### What to do
Copy, from the entries below, each line in which the string "position" appears.

### Source material

════════

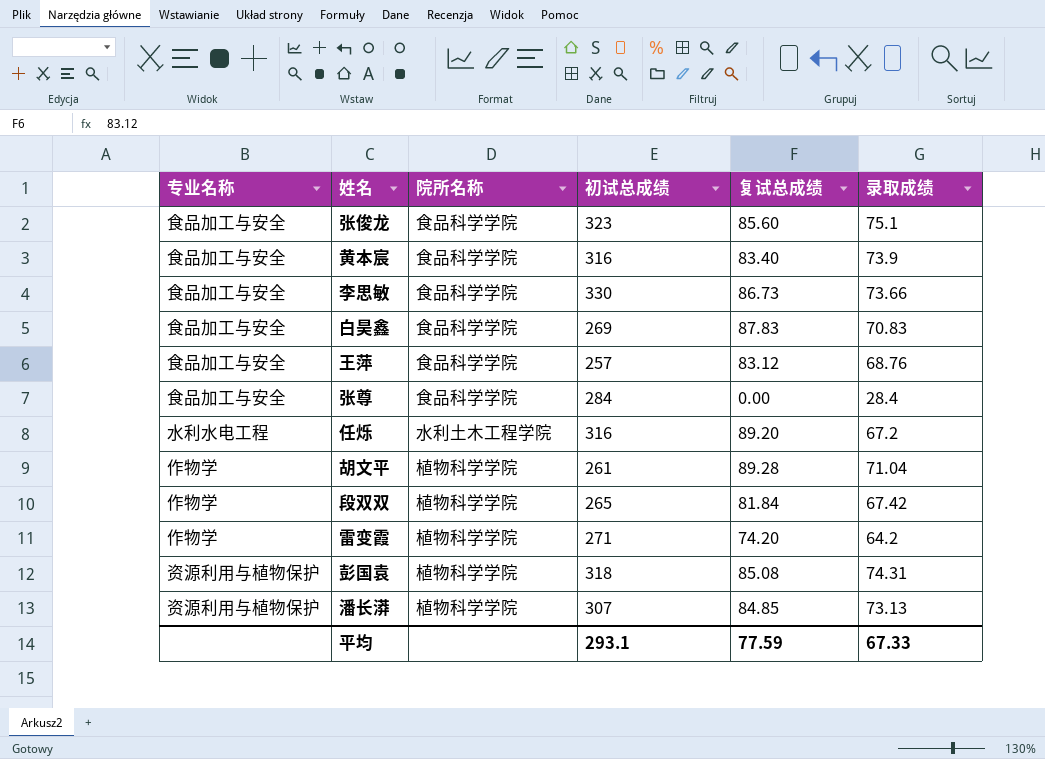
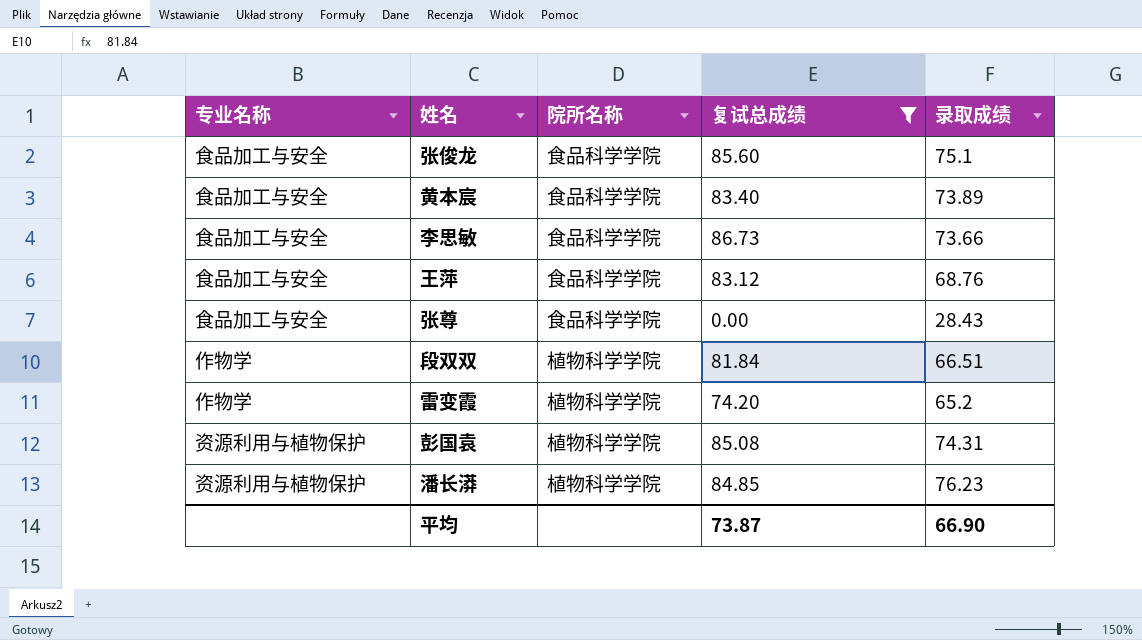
filter: none -> 复试总成绩 <= 86.73
column 初试总成绩 | position: 4 -> none
黄本宸 | 录取成绩: 73.9 -> 73.89
张尊 | 录取成绩: 28.4 -> 28.43
段双双 | 录取成绩: 67.42 -> 66.51
雷变霞 | 录取成绩: 64.2 -> 65.2
潘长漭 | 录取成绩: 73.13 -> 76.23
平均 | 复试总成绩: 77.59 -> 73.87
平均 | 录取成绩: 67.33 -> 66.90

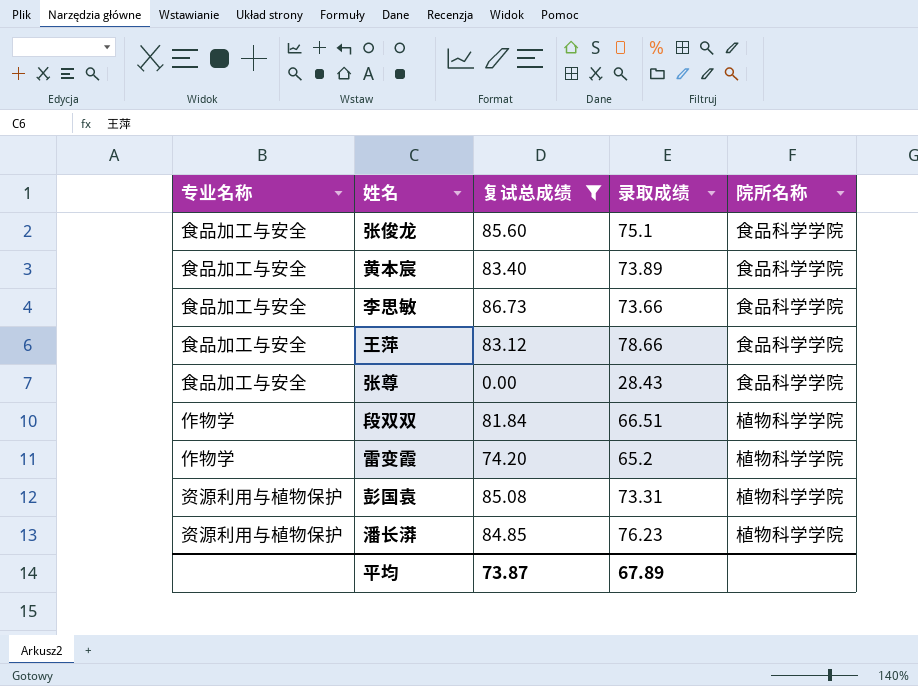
column 院所名称 | position: 3 -> 5
王萍 | 录取成绩: 68.76 -> 78.66
彭国袁 | 录取成绩: 74.31 -> 73.31
平均 | 录取成绩: 66.90 -> 67.89

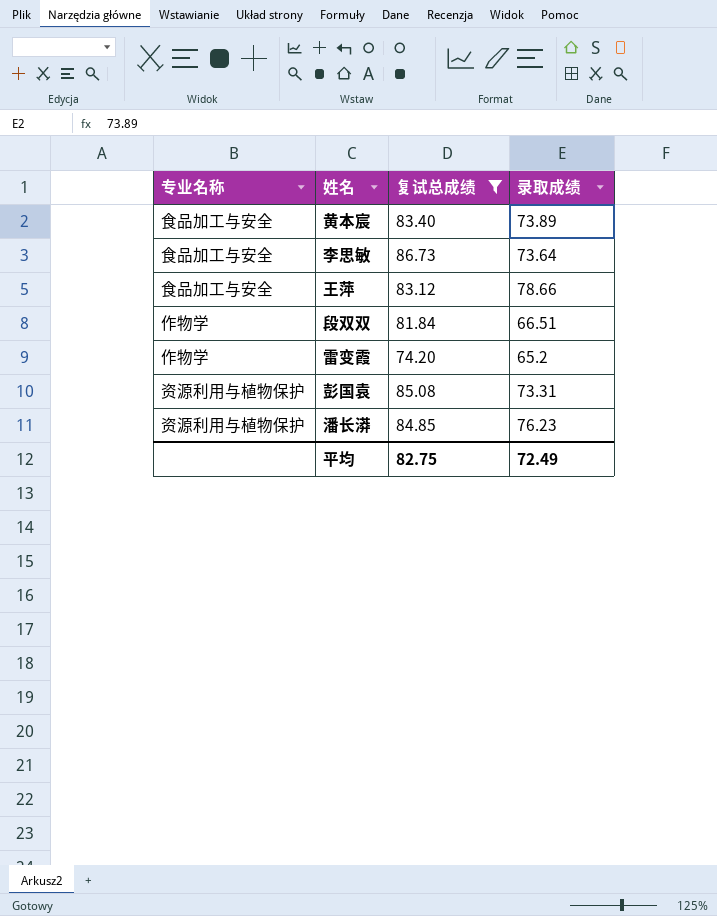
column 院所名称 | position: 5 -> none
row 张俊龙: 食品加工与安全 | 85.60 | 75.1 | 食品科学学院 -> none
row 张尊: 食品加工与安全 | 0.00 | 28.43 | 食品科学学院 -> none
李思敏 | 录取成绩: 73.66 -> 73.64
平均 | 复试总成绩: 73.87 -> 82.75
平均 | 录取成绩: 67.89 -> 72.49

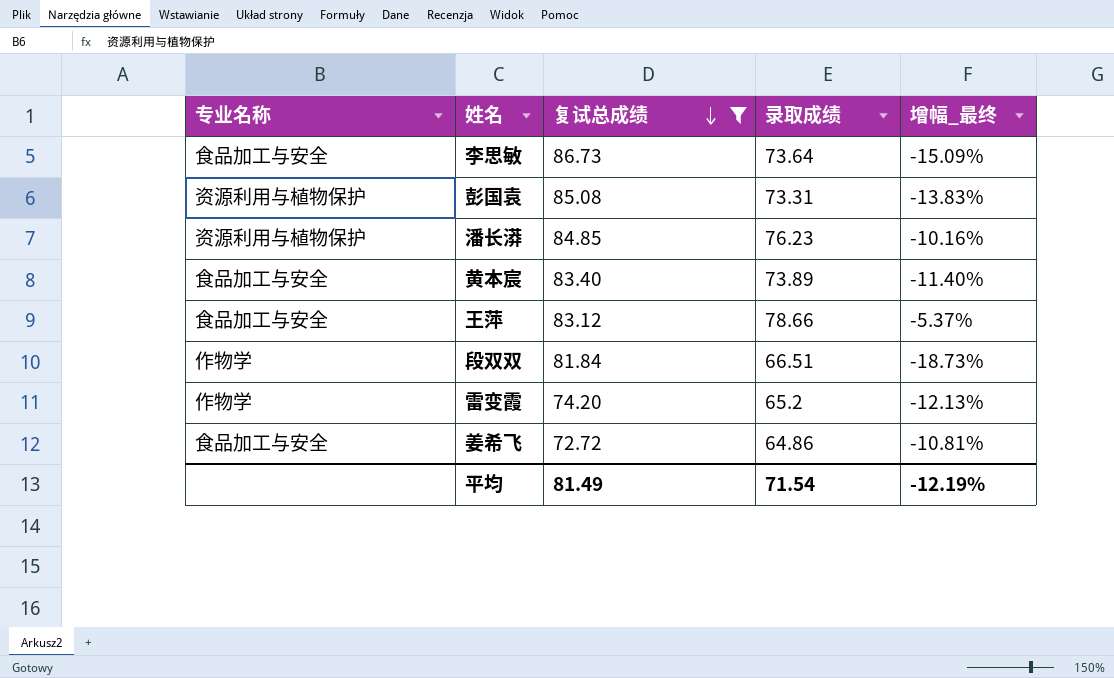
row order: none -> 复试总成绩 descending
column 增幅_最终 | formula: none -> ([录取成绩] - [复试总成绩]) / [复试总成绩]
row 姜希飞: none -> 食品加工与安全 | 72.72 | 64.86 | -10.81%
平均 | 复试总成绩: 82.75 -> 81.49
平均 | 录取成绩: 72.49 -> 71.54

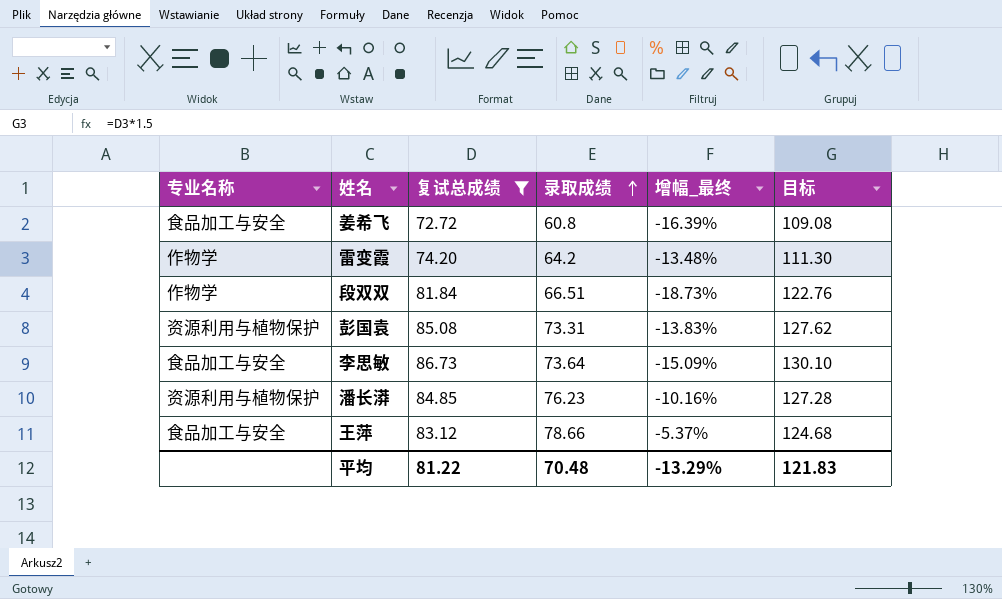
row order: 复试总成绩 descending -> 录取成绩 ascending
column 目标 | formula: none -> [复试总成绩] * 1.5
row 黄本宸: 食品加工与安全 | 83.40 | 73.89 | -11.40% -> none
姜希飞 | 录取成绩: 64.86 -> 60.8
姜希飞 | 增幅_最终: -10.81% -> -16.39%
雷变霞 | 录取成绩: 65.2 -> 64.2
雷变霞 | 增幅_最终: -12.13% -> -13.48%
平均 | 复试总成绩: 81.49 -> 81.22
平均 | 录取成绩: 71.54 -> 70.48
平均 | 增幅_最终: -12.19% -> -13.29%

════════

### Output
column 初试总成绩 | position: 4 -> none
column 院所名称 | position: 3 -> 5
column 院所名称 | position: 5 -> none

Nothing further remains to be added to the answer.